Of all the lines in the entries below, give again exactly those starting at the line containing "[75,393,134,407] Fetching ->" and ending at the line containing "[47,427,175,439] 2.3. Explore", both ends included, and no others.

### Materials provided

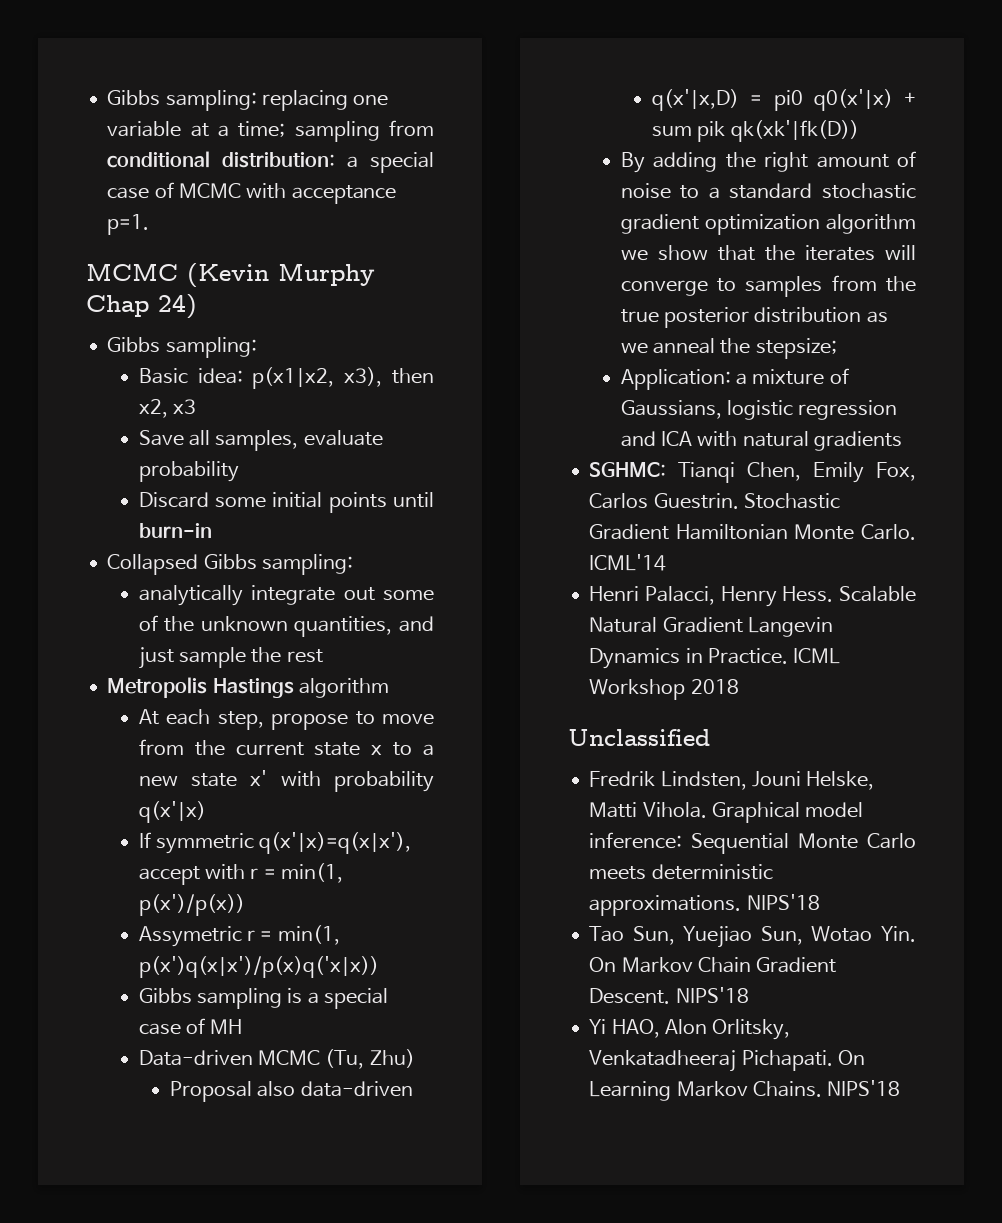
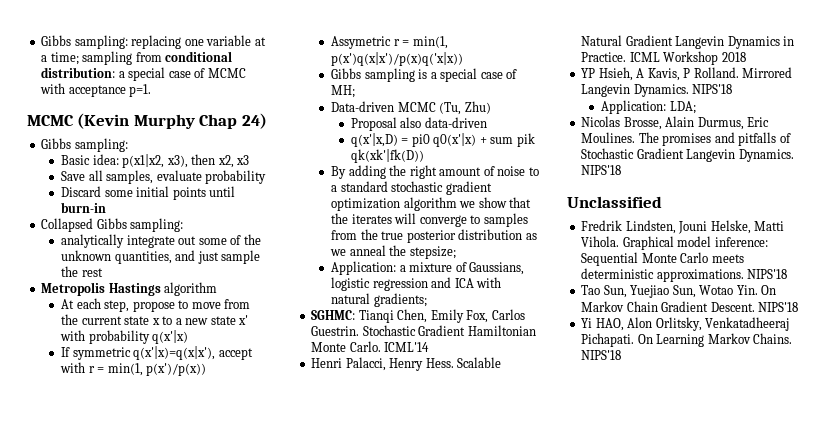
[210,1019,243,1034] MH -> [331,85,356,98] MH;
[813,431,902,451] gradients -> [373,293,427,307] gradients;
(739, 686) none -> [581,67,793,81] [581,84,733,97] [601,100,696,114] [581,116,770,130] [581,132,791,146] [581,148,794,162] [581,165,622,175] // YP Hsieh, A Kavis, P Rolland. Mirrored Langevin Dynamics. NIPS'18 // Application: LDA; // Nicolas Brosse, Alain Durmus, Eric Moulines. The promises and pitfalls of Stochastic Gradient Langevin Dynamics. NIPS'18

######
### Materials provided

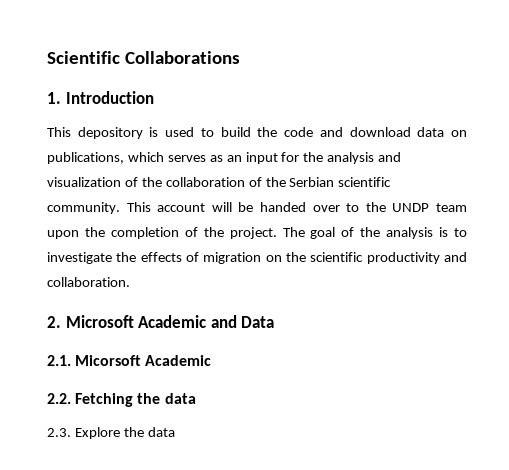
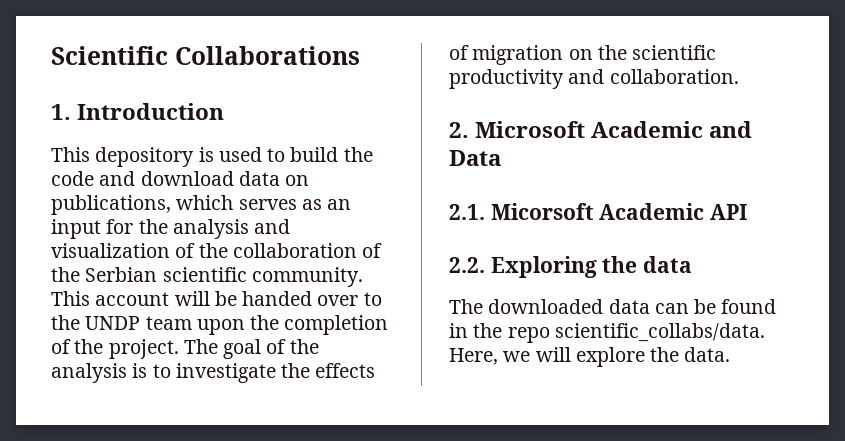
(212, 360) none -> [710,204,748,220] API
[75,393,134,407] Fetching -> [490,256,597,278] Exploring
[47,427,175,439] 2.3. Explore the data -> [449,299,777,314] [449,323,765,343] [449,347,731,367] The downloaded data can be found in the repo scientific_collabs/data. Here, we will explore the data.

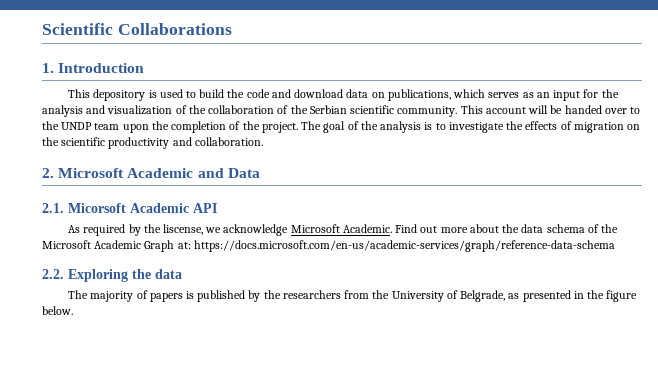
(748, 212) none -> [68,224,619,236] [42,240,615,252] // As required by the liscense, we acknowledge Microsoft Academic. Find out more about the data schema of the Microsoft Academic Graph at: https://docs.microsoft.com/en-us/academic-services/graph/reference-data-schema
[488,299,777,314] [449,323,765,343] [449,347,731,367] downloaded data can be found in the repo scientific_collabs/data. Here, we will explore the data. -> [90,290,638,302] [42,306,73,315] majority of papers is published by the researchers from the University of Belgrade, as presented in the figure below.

######

◆ **Answer to the exercise**
[75,393,134,407] Fetching -> [490,256,597,278] Exploring
[47,427,175,439] 2.3. Explore the data -> [449,299,777,314] [449,323,765,343] [449,347,731,367] The downloaded data can be found in the repo scientific_collabs/data. Here, we will explore the data.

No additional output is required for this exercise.